Task item: Only the lines from the start of the data to the line containing "Wool Scarf Brown Check: 6 -> 7", both included, should be output, exactly and without pictures.

===== Input =====

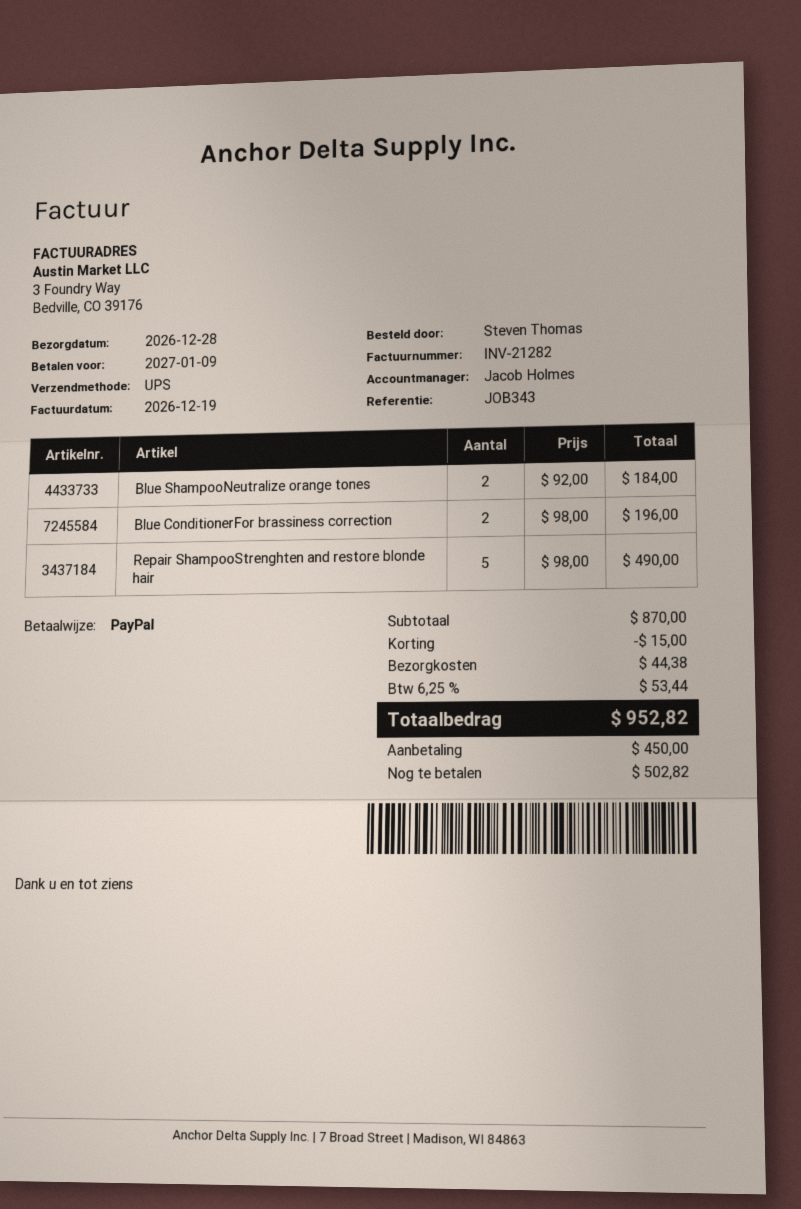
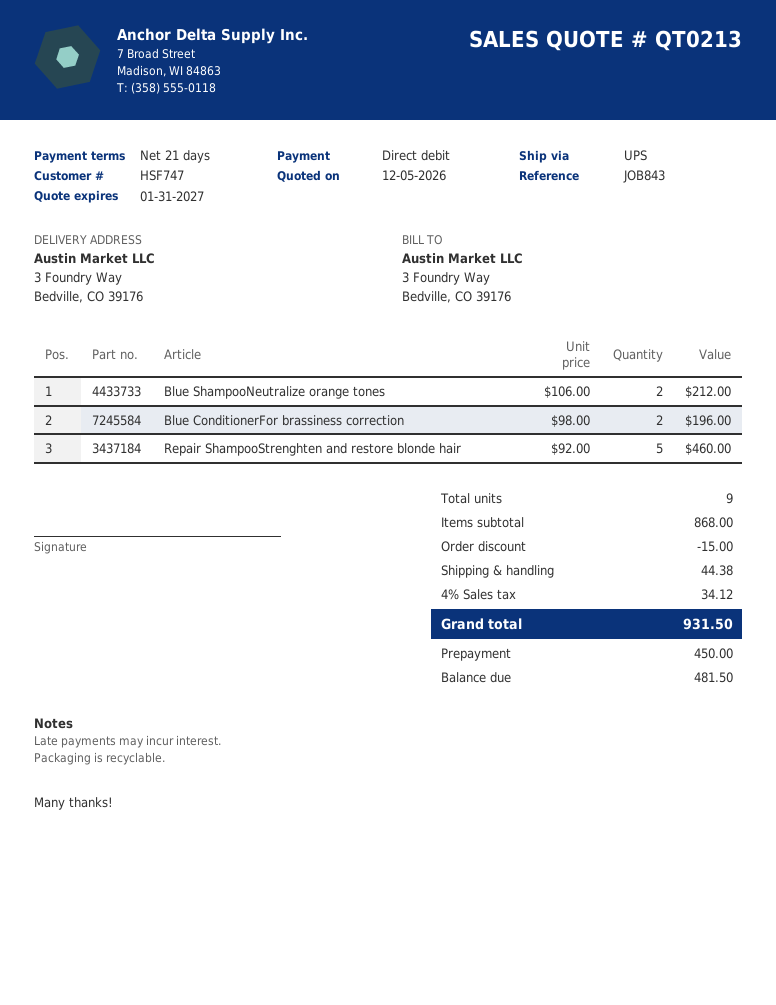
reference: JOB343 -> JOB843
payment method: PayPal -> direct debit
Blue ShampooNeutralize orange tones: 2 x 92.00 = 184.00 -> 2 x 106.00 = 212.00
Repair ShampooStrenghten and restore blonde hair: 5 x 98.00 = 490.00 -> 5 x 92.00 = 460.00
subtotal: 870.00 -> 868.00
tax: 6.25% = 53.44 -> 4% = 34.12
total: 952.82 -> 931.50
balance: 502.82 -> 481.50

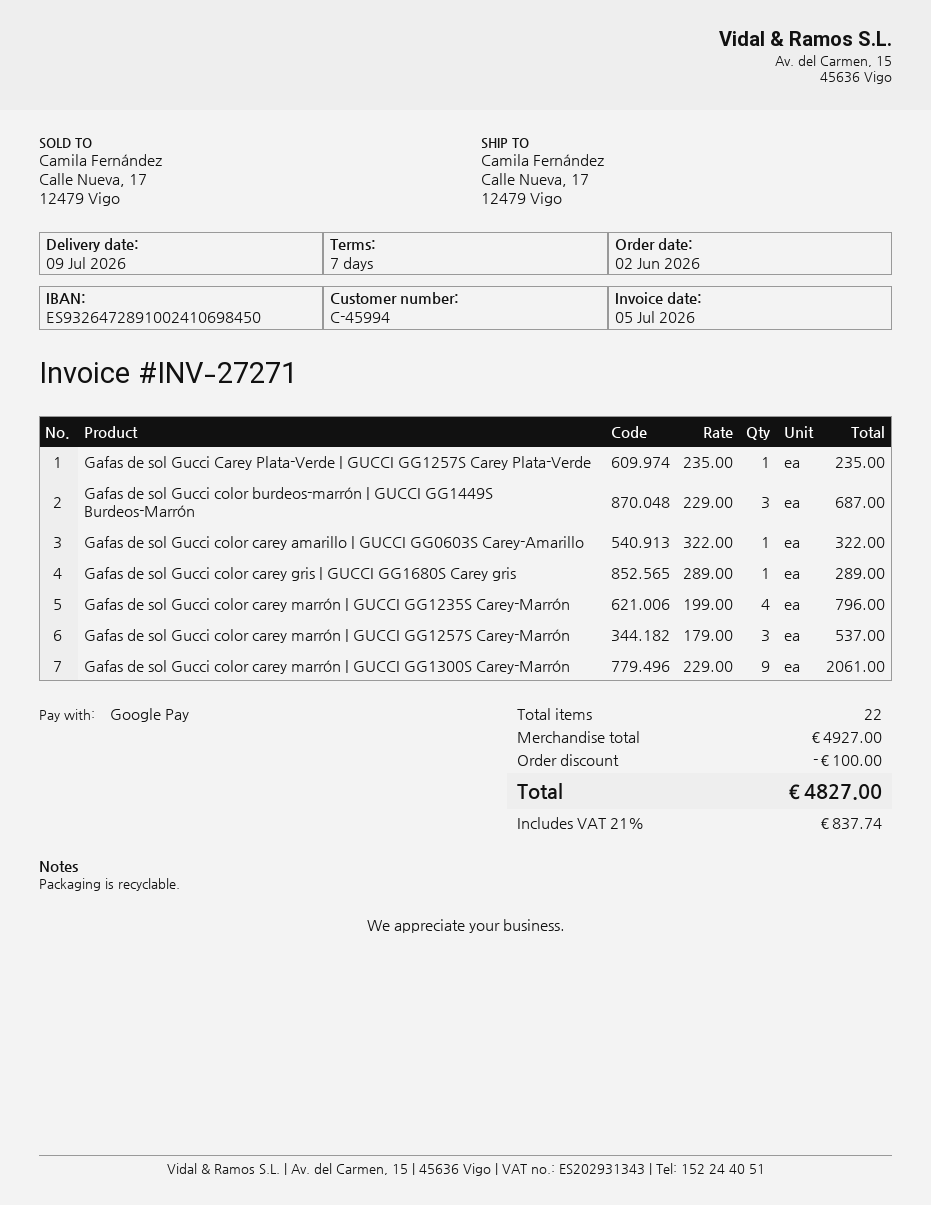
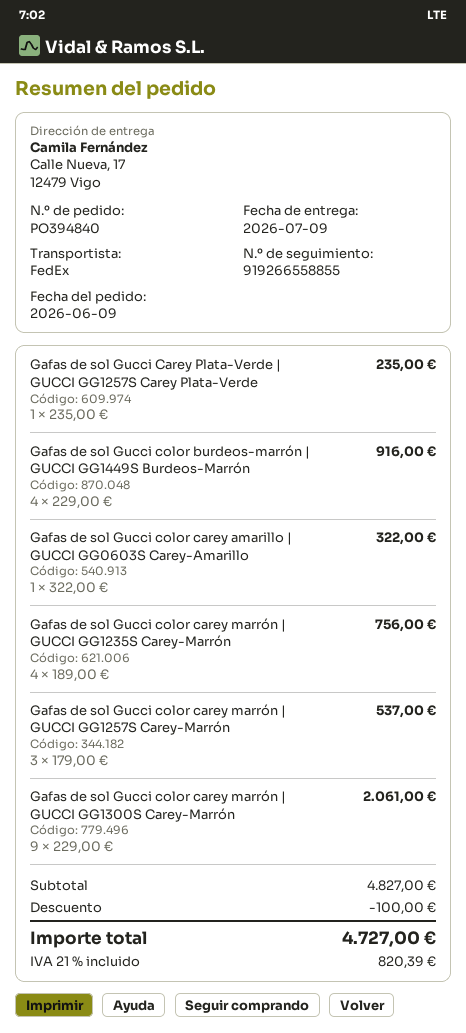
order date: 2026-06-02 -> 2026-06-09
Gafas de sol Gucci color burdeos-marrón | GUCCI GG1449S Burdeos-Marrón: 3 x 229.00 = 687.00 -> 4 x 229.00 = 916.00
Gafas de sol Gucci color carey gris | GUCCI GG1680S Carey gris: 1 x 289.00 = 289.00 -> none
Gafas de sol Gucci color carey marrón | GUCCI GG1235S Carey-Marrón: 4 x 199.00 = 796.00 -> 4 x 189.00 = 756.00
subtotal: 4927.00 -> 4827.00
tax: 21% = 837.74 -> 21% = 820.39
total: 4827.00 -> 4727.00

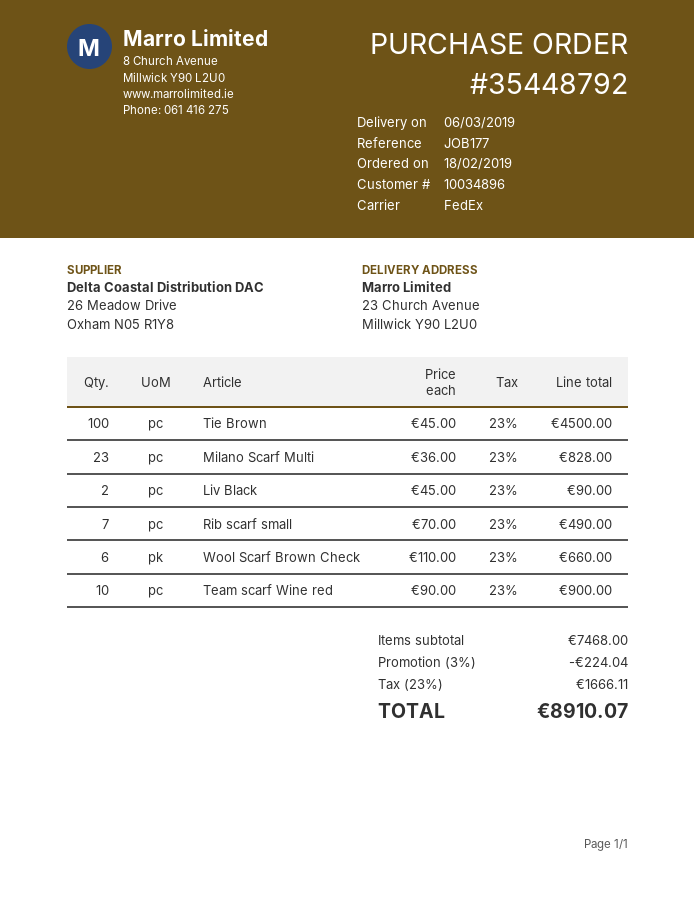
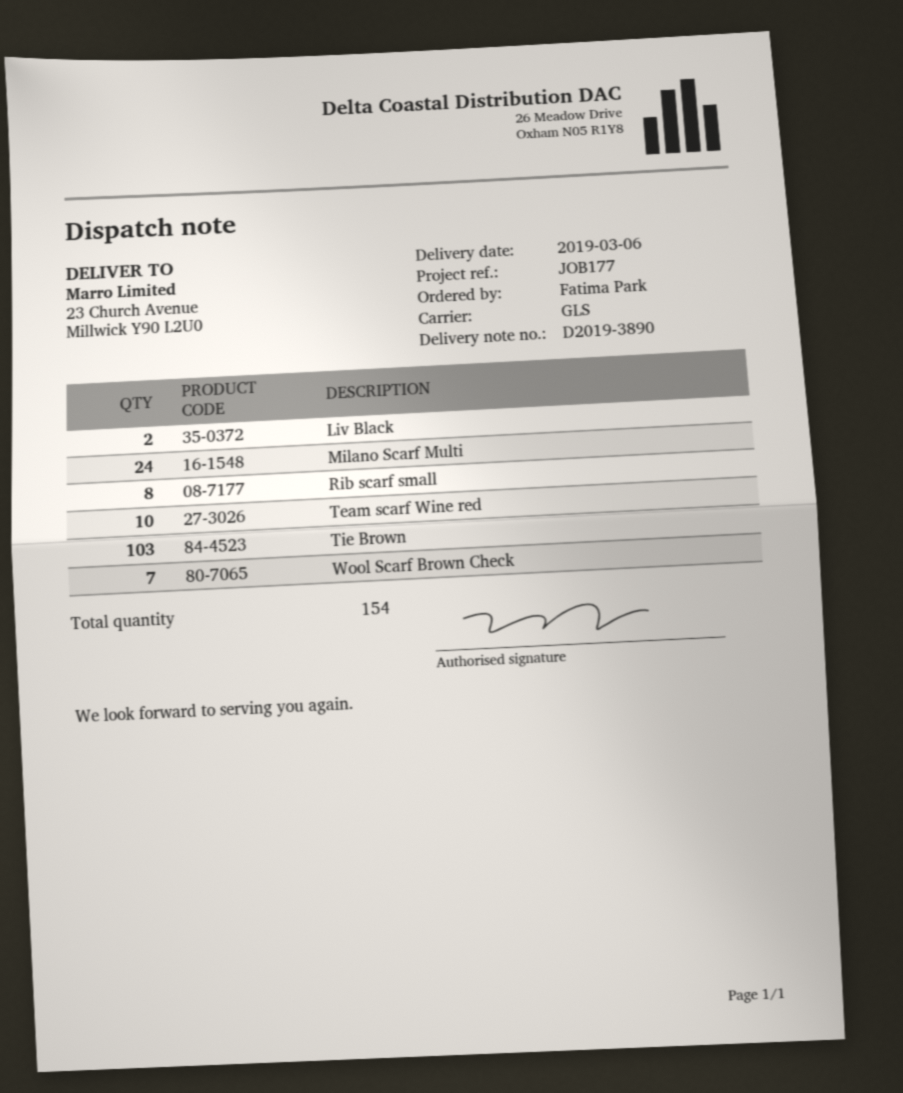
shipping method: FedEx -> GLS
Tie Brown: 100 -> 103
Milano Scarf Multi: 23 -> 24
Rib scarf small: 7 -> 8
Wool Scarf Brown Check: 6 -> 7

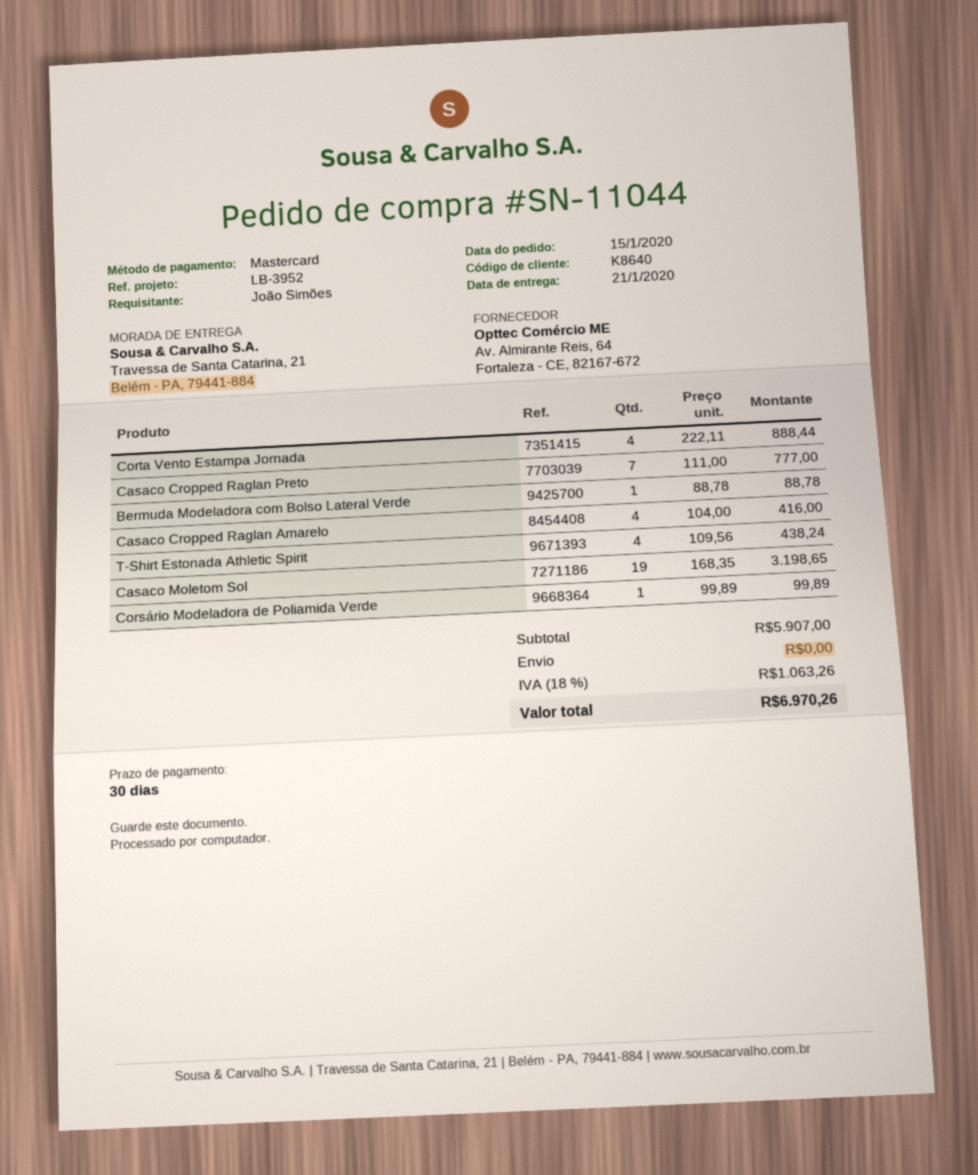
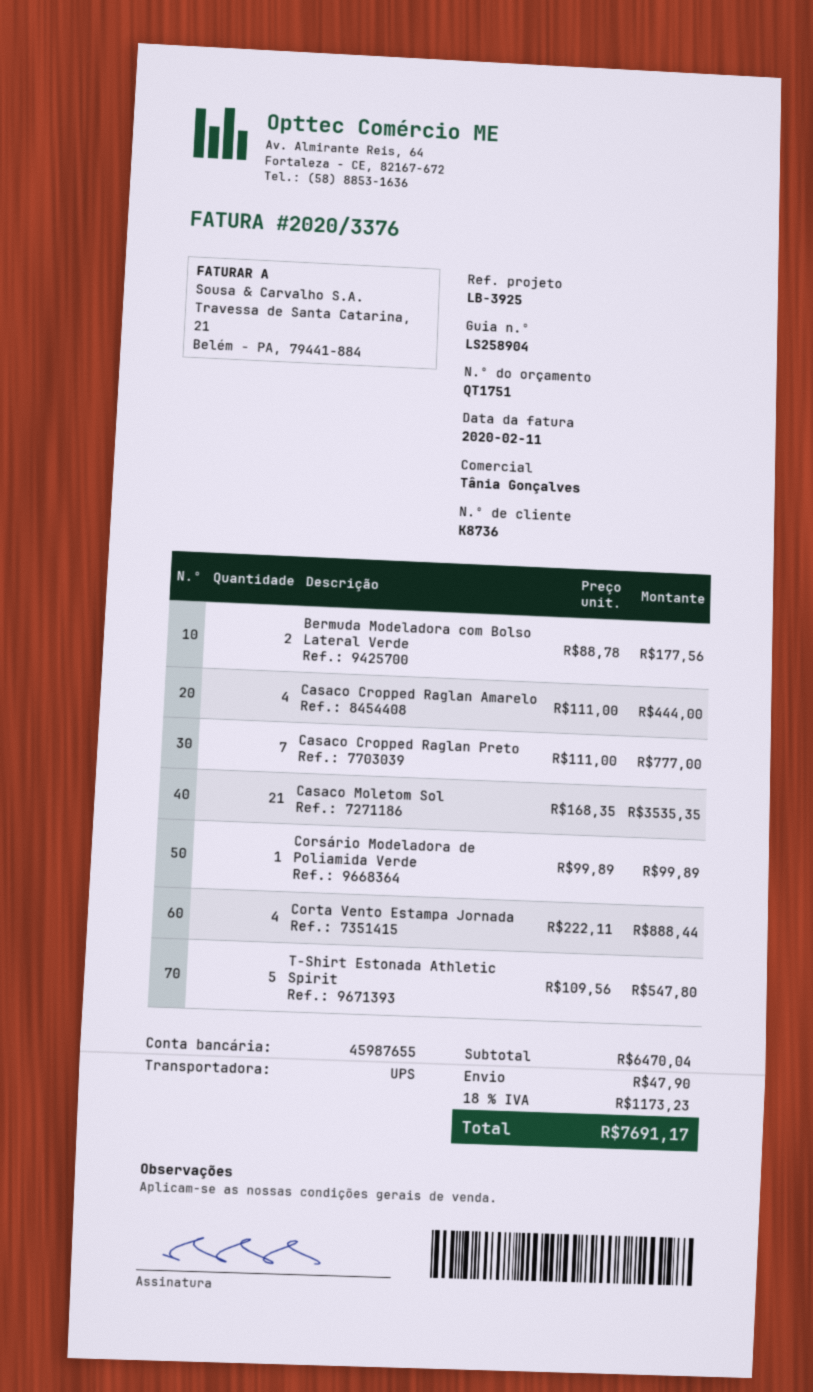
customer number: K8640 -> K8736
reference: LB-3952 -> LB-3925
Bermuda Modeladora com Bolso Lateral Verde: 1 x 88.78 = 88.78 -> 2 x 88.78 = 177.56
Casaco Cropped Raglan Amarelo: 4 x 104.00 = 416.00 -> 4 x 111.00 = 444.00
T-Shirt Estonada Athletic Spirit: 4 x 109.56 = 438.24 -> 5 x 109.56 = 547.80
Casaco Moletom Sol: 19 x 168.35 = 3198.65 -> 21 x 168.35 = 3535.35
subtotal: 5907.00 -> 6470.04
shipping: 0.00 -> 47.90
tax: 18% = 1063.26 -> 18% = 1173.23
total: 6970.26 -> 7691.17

=====

Answer to the problem:
reference: JOB343 -> JOB843
payment method: PayPal -> direct debit
Blue ShampooNeutralize orange tones: 2 x 92.00 = 184.00 -> 2 x 106.00 = 212.00
Repair ShampooStrenghten and restore blonde hair: 5 x 98.00 = 490.00 -> 5 x 92.00 = 460.00
subtotal: 870.00 -> 868.00
tax: 6.25% = 53.44 -> 4% = 34.12
total: 952.82 -> 931.50
balance: 502.82 -> 481.50

order date: 2026-06-02 -> 2026-06-09
Gafas de sol Gucci color burdeos-marrón | GUCCI GG1449S Burdeos-Marrón: 3 x 229.00 = 687.00 -> 4 x 229.00 = 916.00
Gafas de sol Gucci color carey gris | GUCCI GG1680S Carey gris: 1 x 289.00 = 289.00 -> none
Gafas de sol Gucci color carey marrón | GUCCI GG1235S Carey-Marrón: 4 x 199.00 = 796.00 -> 4 x 189.00 = 756.00
subtotal: 4927.00 -> 4827.00
tax: 21% = 837.74 -> 21% = 820.39
total: 4827.00 -> 4727.00

shipping method: FedEx -> GLS
Tie Brown: 100 -> 103
Milano Scarf Multi: 23 -> 24
Rib scarf small: 7 -> 8
Wool Scarf Brown Check: 6 -> 7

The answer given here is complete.